- Location of Lester in Limestone County, Alabama.
- Coordinates: 34°59′14″N 87°09′05″W﻿ / ﻿34.98722°N 87.15139°W
- Country: United States
- State: Alabama
- County: Limestone

Area
- • Total: 1.91 sq mi (4.95 km^{2})
- • Land: 1.91 sq mi (4.95 km^{2})
- • Water: 0.0039 sq mi (0.01 km^{2})
- Elevation: 774 ft (236 m)

Population (2020)
- • Total: 111
- • Density: 58.1/sq mi (22.44/km^{2})
- Time zone: UTC-6 (Central (CST))
- • Summer (DST): UTC-5 (CDT)
- ZIP code: 35647
- Area code: 256
- FIPS code: 01-42352
- GNIS feature ID: 2406007

= Lester, Alabama =

Lester is a town in Limestone County, Alabama, United States, and is included in the Huntsville-Decatur Combined Statistical Area. As of the 2020 census, Lester had a population of 111.

==Geography==

According to the U.S. Census Bureau, the town has a total area of 1.8 sqmi, all land.

==Demographics==

As of the census of 2000, there were 107 people, 42 households, and 33 families residing in the town. The population density was 58.4 PD/sqmi. There were 46 housing units at an average density of 25.1 per square mile (9.7/km^{2}). The racial makeup of the town was 100.00% White.

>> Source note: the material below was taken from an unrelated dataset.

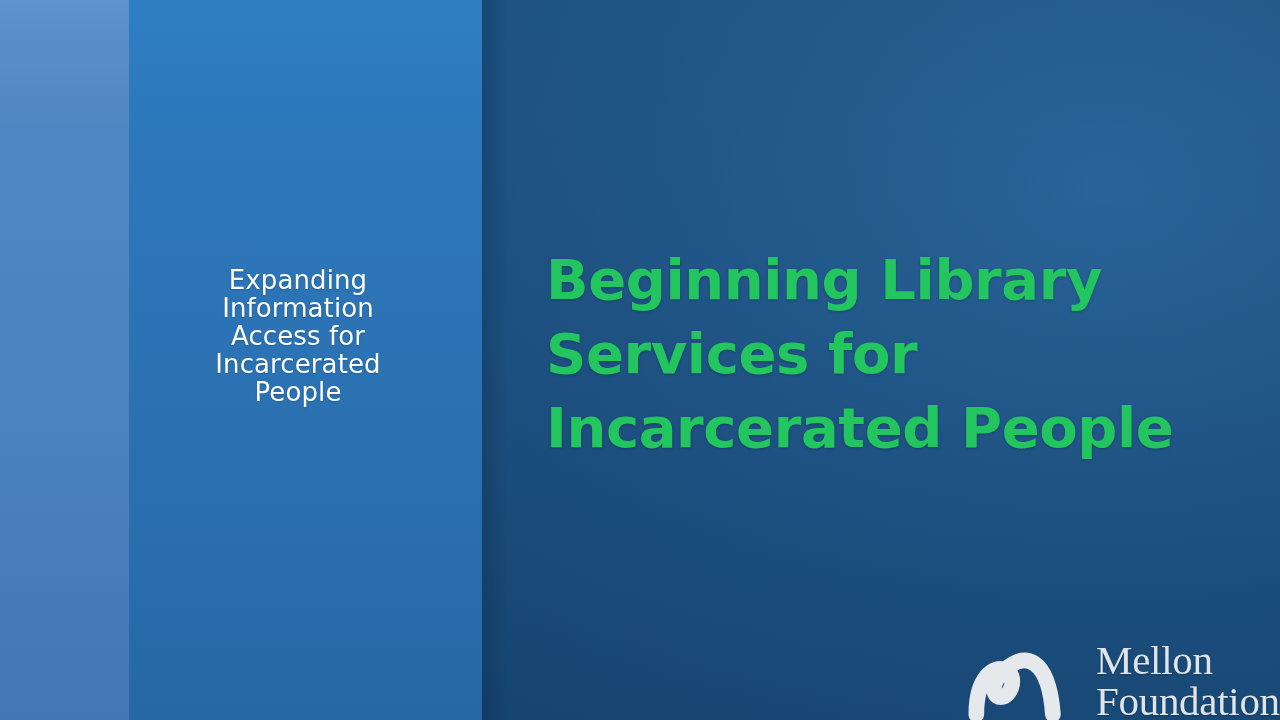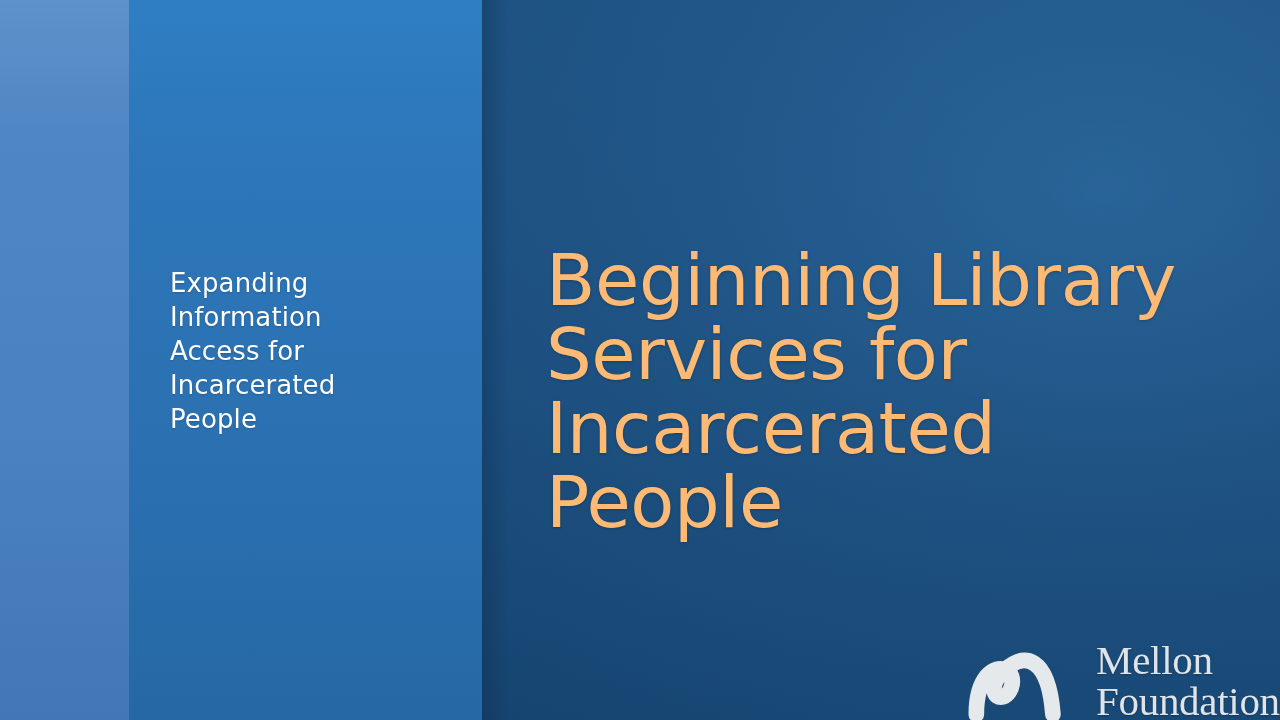"Expanding" #sidebar-text { line-height: 34px -> 28px; text-align: left -> center }
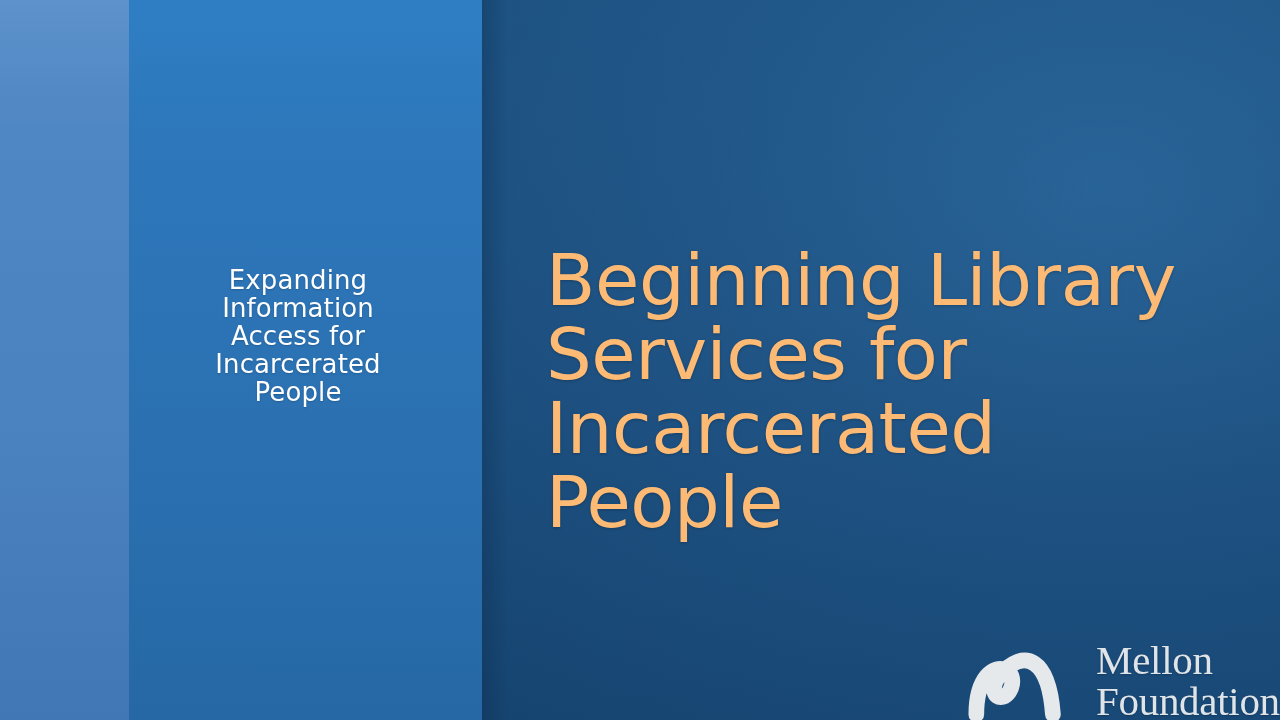"Beginning Library" #main-title { color: #fdba74 -> #22c55e; font-size: 72px -> 56px; font-weight: 400 -> 700 }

There were 42 households, out of which 33.3% had children under the age of 18 living with them, 69.0% were married couples living together, 7.1% had a female householder with no husband present, and 21.4% were non-families. 16.7% of all households were made up of individuals, and 9.5% had someone living alone who was 65 years of age or older. The average household size was 2.55 and the average family size was 2.85.

In the town, the population was spread out, with 24.3% under the age of 18, 5.6% from 18 to 24, 31.8% from 25 to 44, 28.0% from 45 to 64, and 10.3% who were 65 years of age or older. The median age was 34 years. For every 100 females, there were 101.9 males. For every 100 females age 18 and over, there were 97.6 males.

The median income for a household in the town was $37,083, and the median income for a family was $44,688. Males had a median income of $31,250 versus $14,643 for females. The per capita income for the town was $16,073. There were no families and 7.0% of the population living below the poverty line, including no under eighteens and 22.2% of those over 64.

Historical population
| Census | Pop. | Note | %± |
| 1970 | 70 |  | — |
| 1980 | 117 |  | 67.1% |
| 1990 | 89 |  | −23.9% |
| 2000 | 107 |  | 20.2% |
| 2010 | 111 |  | 3.7% |
| 2020 | 111 |  | 0.0% |
U.S. Decennial Census 2013 Estimate

==Education==
It is in the Limestone County School District.